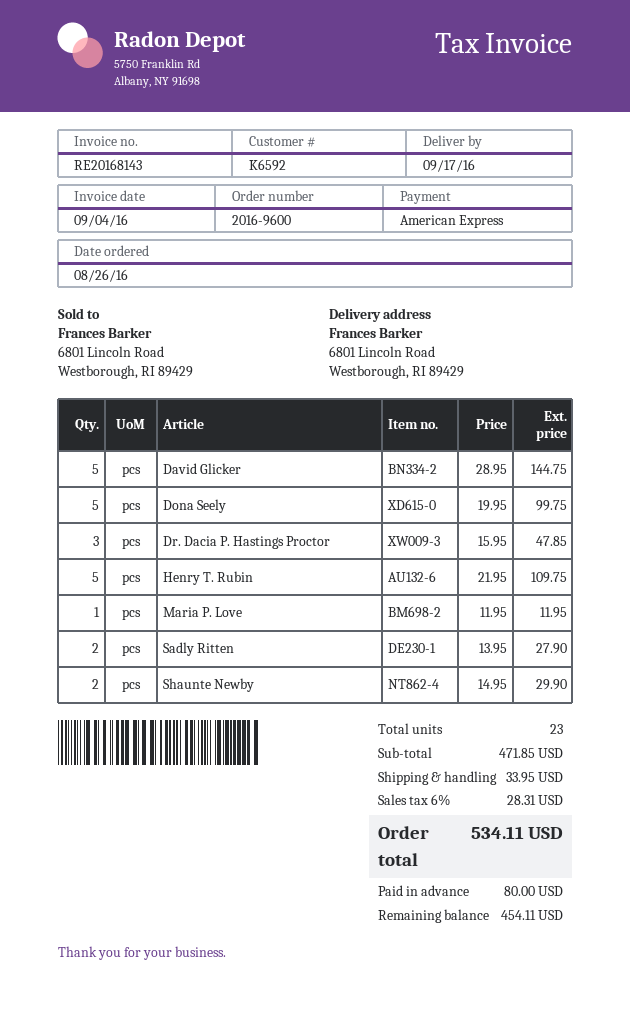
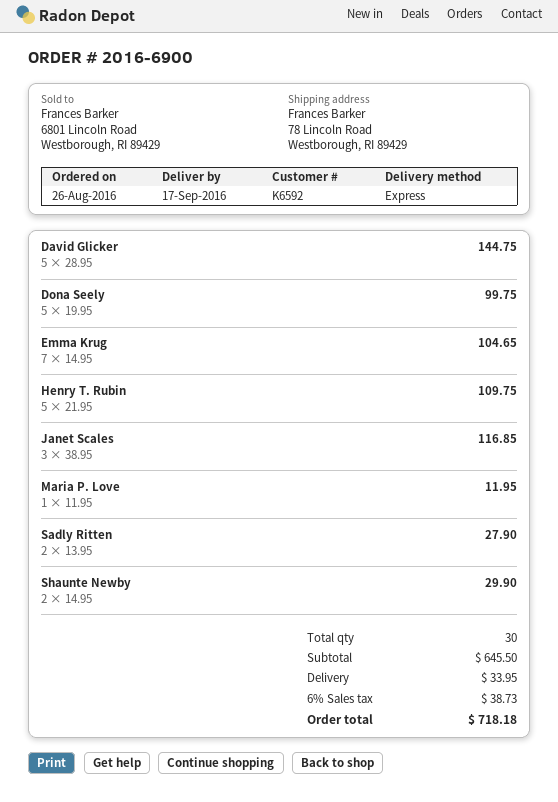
order number: 2016-9600 -> 2016-6900
ship to: 6801 Lincoln Road, Westborough, RI 89429 -> 78 Lincoln Road, Westborough, RI 89429
Dr. Dacia P. Hastings Proctor: 3 x 15.95 = 47.85 -> none
Emma Krug: none -> 7 x 14.95 = 104.65
Janet Scales: none -> 3 x 38.95 = 116.85
total quantity: 23 -> 30
subtotal: 471.85 -> 645.50
tax: 6% = 28.31 -> 6% = 38.73
total: 534.11 -> 718.18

********************

What is needed is an exact printout of every record above, with the pictures left out.

### Response area
order number: 2016-9600 -> 2016-6900
ship to: 6801 Lincoln Road, Westborough, RI 89429 -> 78 Lincoln Road, Westborough, RI 89429
Dr. Dacia P. Hastings Proctor: 3 x 15.95 = 47.85 -> none
Emma Krug: none -> 7 x 14.95 = 104.65
Janet Scales: none -> 3 x 38.95 = 116.85
total quantity: 23 -> 30
subtotal: 471.85 -> 645.50
tax: 6% = 28.31 -> 6% = 38.73
total: 534.11 -> 718.18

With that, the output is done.